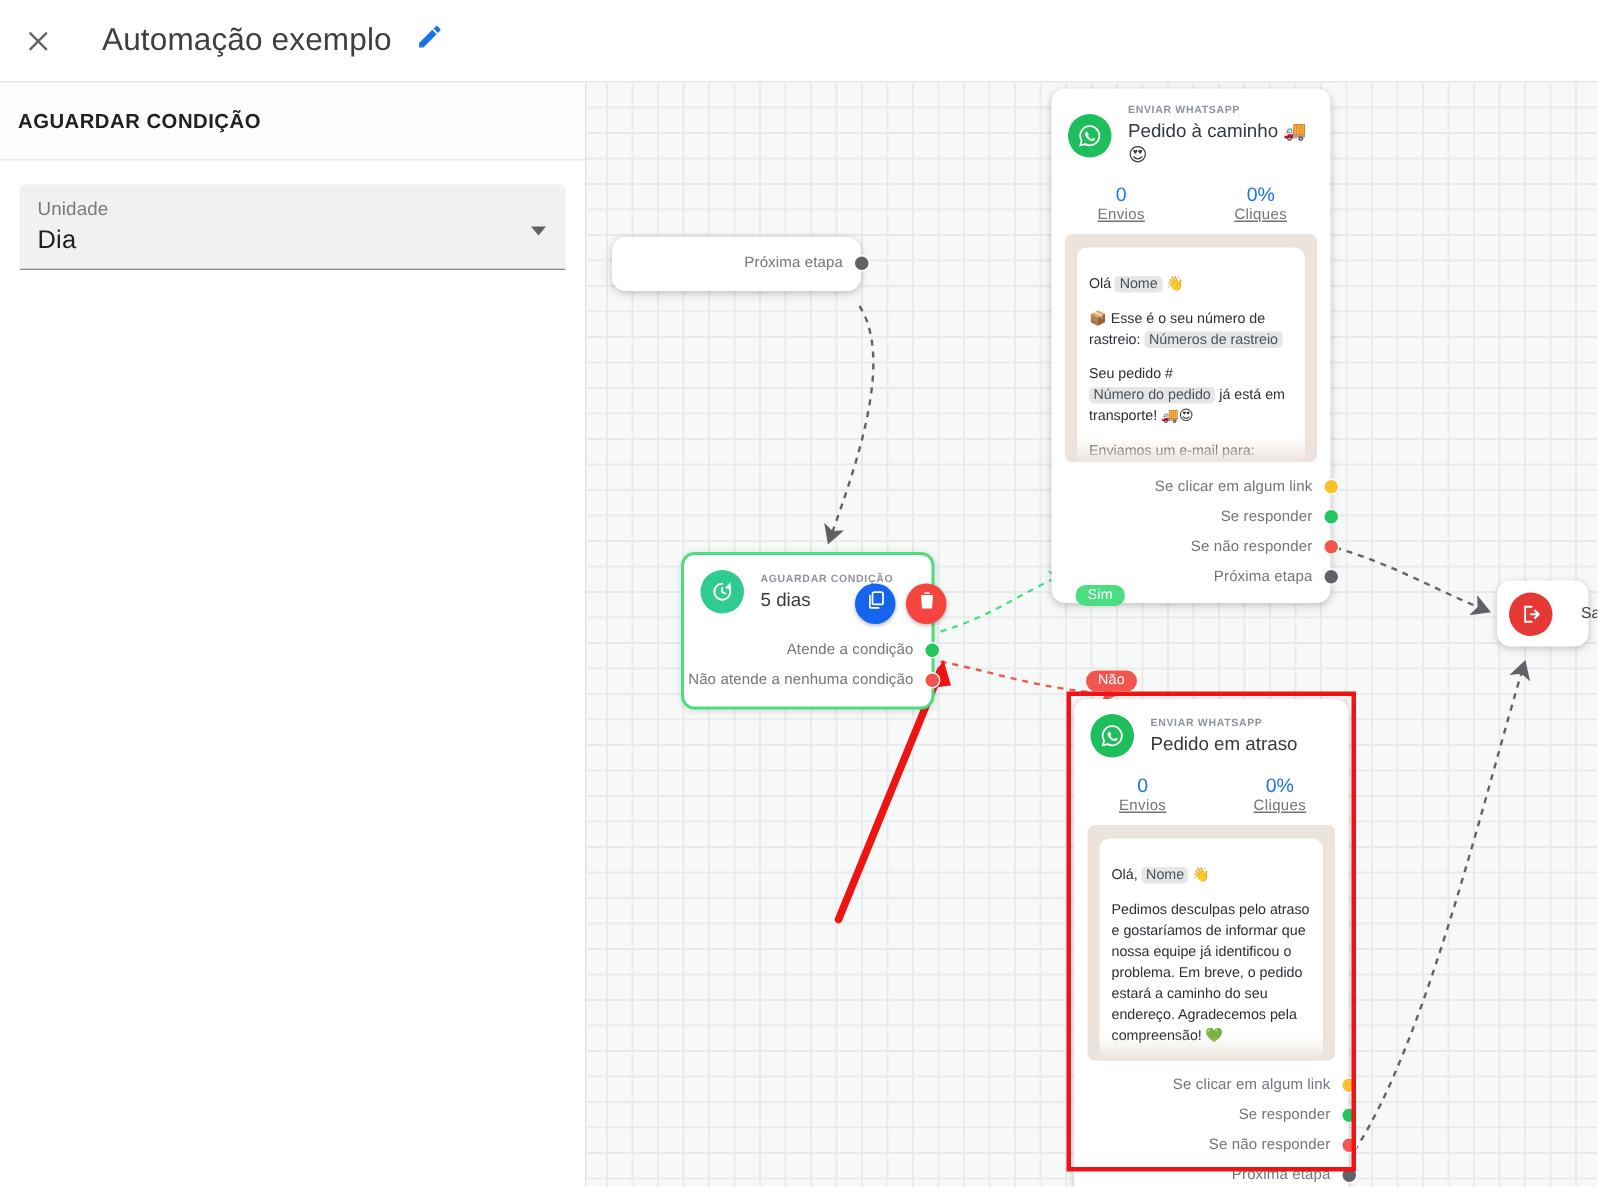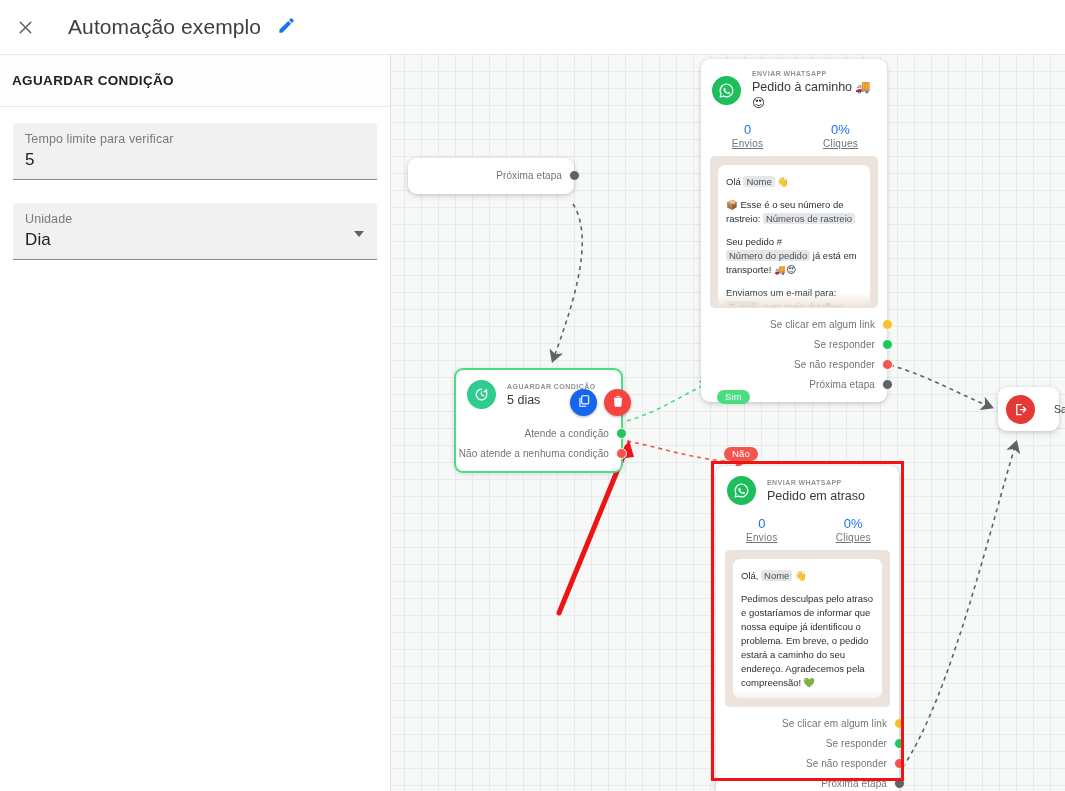--- a/index.html
+++ b/index.html
@@ -212,10 +212,6 @@
     </div>
     <div class="panel-body">
 
-      <div class="field">
-        <span class="field-label">Tempo limite para verificar</span>
-        <span class="field-value">5</span>
-      </div>
 
       <div class="field select">
         <span class="field-label">Unidade</span>

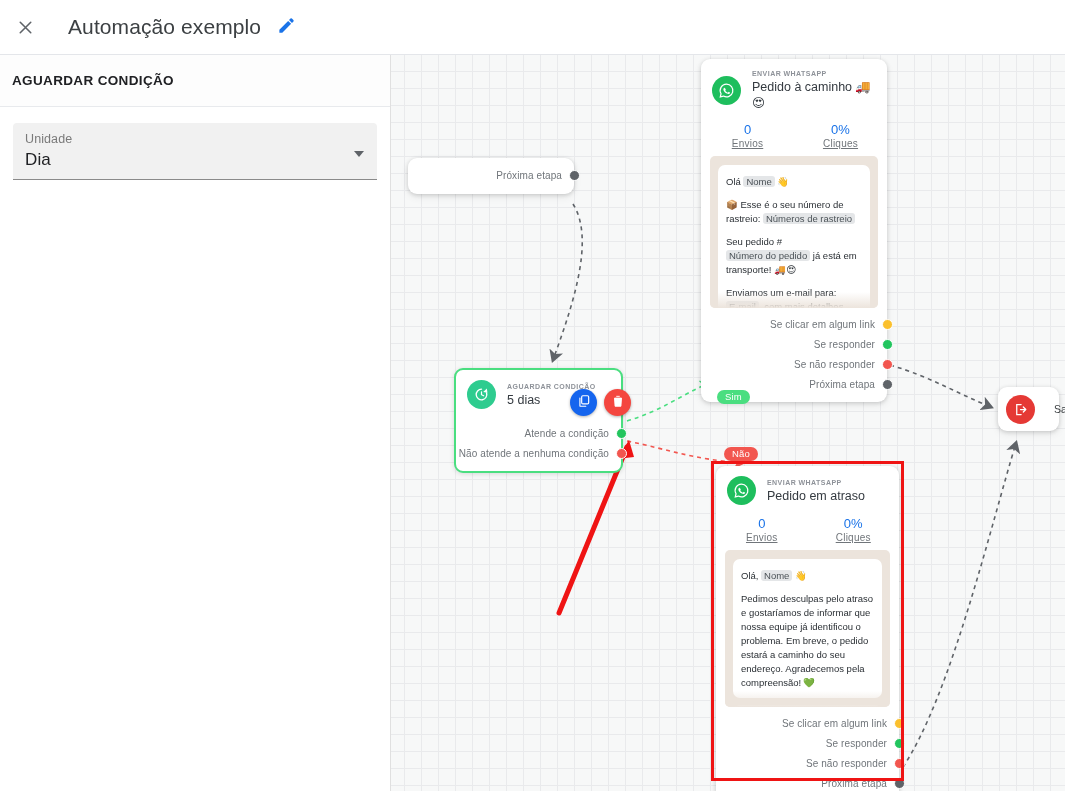--- a/index.html
+++ b/index.html
@@ -113,7 +113,7 @@
     background: #ece4dc; overflow: hidden;
   }
   .bubble {
-    background: #fff; border-radius: 7px; padding: 10px 8px 8px 8px;
+    background: #fff; border-radius: 7px; padding: 18px 8px 8px 8px;
     font-size: 9.5px; line-height: 14px; color: #2a2f34;
   }
   .bubble + .bubble { margin-top: 7px; }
───
Leaving each image aside, repeat the listing above exactly.

--- a/index.html
+++ b/index.html
@@ -212,10 +212,6 @@
     </div>
     <div class="panel-body">
 
-      <div class="field">
-        <span class="field-label">Tempo limite para verificar</span>
-        <span class="field-value">5</span>
-      </div>
 
       <div class="field select">
         <span class="field-label">Unidade</span>

--- a/index.html
+++ b/index.html
@@ -113,7 +113,7 @@
     background: #ece4dc; overflow: hidden;
   }
   .bubble {
-    background: #fff; border-radius: 7px; padding: 10px 8px 8px 8px;
+    background: #fff; border-radius: 7px; padding: 18px 8px 8px 8px;
     font-size: 9.5px; line-height: 14px; color: #2a2f34;
   }
   .bubble + .bubble { margin-top: 7px; }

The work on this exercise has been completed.